The New Stock Exchange celebrated Friday after the Securities and Exchange Commission finally approved its far-reaching high-speed trading plan to modify some of its order types and, in a nod to regulators, dump about a dozen others.
The move, coming on the heels of talk about the diminishing importance of NYSE's floor traders, should ramp up the Big Board's high-frequency trading firepower, with the exchange potentially gaining ground on rivals that have long had the same deal, analysts say.
But the SEC move didn't sit well with some critics.
"This is basically a blessing for exchanges to continue volume growth by accommodating HFT strategies and introducing asymmetry in the marketplace," the prominent Wall Street whistleblower Haim Bodek told The Post.
"The message to investors is that it is probably time to start using HFT order types and strategies. Otherwise, you will just bleed more when you execute on the NYSE and other HFT-oriented exchanges," he added.
However, the SEC's decision bolsters a banged-up NYSE after financial Web site MarketWatch's recent decision to stop running photos of the once-bustling Big Board trading floor — a decision that has thoroughly ticked off survivors and former pros of today's high-tech exchange.
"The small squads of human traders who remain on the floor at 11 Wall St., the New York Stock Exchange's Teddy Roosevelt-era headquarters, are (for the most part) just playing fantasy football," announced Jeremy Olshan, MarketWatch's editor-in-chief, in a scathing column explaining the editorial change at the financial information Web site. (Story's headline: "This is the last photo we'll ever run of the NYSE trading floor.")
Not surprisingly, in response, NYSE suits and trading jackets this week launched a counterattack. "We are not relics; we are survivors.
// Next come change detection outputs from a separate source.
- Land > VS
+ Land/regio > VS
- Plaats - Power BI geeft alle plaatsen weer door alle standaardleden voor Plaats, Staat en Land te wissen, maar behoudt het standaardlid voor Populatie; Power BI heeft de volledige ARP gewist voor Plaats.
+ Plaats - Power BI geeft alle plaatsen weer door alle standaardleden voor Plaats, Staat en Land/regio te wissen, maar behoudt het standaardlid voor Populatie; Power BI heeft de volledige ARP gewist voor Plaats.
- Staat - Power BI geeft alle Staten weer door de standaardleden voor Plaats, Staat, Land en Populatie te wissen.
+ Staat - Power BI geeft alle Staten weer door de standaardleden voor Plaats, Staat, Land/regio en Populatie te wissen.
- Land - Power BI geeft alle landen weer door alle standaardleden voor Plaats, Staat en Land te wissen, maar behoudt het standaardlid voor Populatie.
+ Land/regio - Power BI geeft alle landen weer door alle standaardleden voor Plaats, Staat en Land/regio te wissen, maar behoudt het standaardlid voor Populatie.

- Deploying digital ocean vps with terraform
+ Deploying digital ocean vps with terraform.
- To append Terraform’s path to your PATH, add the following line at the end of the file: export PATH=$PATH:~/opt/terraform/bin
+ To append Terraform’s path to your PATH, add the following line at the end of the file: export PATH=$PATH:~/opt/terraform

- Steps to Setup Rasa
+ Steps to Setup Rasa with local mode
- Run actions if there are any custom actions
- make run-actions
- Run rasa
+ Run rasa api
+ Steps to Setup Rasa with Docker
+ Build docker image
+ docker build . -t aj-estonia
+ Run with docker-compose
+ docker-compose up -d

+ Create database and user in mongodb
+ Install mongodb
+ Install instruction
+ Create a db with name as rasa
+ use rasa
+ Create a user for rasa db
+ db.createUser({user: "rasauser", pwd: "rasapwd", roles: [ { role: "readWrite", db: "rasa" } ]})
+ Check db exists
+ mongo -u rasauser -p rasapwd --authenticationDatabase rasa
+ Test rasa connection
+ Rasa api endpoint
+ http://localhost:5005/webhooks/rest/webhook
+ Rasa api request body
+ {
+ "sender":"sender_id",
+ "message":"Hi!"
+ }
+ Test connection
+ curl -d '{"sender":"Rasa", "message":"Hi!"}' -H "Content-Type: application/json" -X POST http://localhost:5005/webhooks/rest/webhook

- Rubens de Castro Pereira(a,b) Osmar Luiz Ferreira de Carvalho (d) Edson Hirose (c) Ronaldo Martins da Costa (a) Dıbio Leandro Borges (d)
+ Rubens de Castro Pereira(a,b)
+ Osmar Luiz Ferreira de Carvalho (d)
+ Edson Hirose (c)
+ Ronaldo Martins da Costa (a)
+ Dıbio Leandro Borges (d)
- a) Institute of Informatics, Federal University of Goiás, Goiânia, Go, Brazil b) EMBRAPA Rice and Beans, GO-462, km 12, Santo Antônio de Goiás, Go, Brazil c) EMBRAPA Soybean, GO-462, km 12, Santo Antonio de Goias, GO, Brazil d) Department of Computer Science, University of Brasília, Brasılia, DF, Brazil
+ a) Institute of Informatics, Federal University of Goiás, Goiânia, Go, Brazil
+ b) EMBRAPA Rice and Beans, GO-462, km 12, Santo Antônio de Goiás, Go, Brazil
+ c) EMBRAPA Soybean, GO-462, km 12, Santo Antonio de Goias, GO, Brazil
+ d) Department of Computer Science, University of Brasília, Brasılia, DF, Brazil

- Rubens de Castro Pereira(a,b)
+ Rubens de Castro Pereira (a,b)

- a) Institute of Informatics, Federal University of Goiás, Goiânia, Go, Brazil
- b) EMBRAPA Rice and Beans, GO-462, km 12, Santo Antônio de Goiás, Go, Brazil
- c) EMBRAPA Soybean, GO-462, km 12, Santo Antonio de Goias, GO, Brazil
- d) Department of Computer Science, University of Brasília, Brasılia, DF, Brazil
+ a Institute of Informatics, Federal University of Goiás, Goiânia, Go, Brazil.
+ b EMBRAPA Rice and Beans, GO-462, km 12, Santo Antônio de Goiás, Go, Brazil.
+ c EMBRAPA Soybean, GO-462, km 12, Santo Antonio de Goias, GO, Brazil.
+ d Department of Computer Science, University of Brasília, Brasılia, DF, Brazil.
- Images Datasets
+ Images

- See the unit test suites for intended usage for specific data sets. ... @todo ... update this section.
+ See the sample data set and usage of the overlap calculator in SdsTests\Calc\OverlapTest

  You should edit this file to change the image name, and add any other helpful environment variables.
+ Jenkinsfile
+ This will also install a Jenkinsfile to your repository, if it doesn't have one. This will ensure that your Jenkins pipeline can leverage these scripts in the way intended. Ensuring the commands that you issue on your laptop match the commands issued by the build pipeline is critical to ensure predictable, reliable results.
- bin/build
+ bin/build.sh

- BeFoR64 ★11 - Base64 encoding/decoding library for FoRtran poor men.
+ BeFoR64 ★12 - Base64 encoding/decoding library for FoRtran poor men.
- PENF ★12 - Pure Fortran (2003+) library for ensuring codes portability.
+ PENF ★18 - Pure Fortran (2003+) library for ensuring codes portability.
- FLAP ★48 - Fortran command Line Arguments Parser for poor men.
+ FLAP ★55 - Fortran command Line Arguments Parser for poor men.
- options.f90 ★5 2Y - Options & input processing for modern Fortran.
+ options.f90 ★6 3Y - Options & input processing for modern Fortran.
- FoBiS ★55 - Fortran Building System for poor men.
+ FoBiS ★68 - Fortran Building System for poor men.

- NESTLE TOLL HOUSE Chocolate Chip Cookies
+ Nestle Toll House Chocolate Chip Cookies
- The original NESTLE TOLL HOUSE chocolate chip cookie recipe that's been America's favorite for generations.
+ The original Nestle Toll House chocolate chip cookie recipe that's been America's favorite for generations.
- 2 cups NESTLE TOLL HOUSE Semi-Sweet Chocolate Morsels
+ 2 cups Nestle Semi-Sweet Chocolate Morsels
We are not media plants," wrote NYSE floor vet Peter Tuchman, himself recently dubbed "the most photographed trader on Wall Street."
"We are brokers trading other people's money, managing high risk and putting our experience and integrity on the line every day," Tuchman added in his MarketWatch reply.
Olshan also took a stinging rebuke for his announcement from ex-NYSE floor trader Paul Olsen.
"I think this is stupid," said Olsen, who acknowledges the Big Board has seen better days on the floor but still has a pulse. (The floor has shed thousands of trading jobs — but still ekes out a living for some 300 stock traders.)
The NYSE declined to comment on the row. But some people close to the exchange shrugged off the MarketWatch gambit, saying the floor would survive the slap.
"More than 30-plus media outlets report from the NYSE daily," said one source. "And we have major photo services that are badged and send photographers down here every day."
MarketWatch says while it's done with photos of the NYSE floor — or any other trading floor worldwide — an exception is something "newsworthy."
— MarketWatch is part of News Corp., which also owns the New York Post.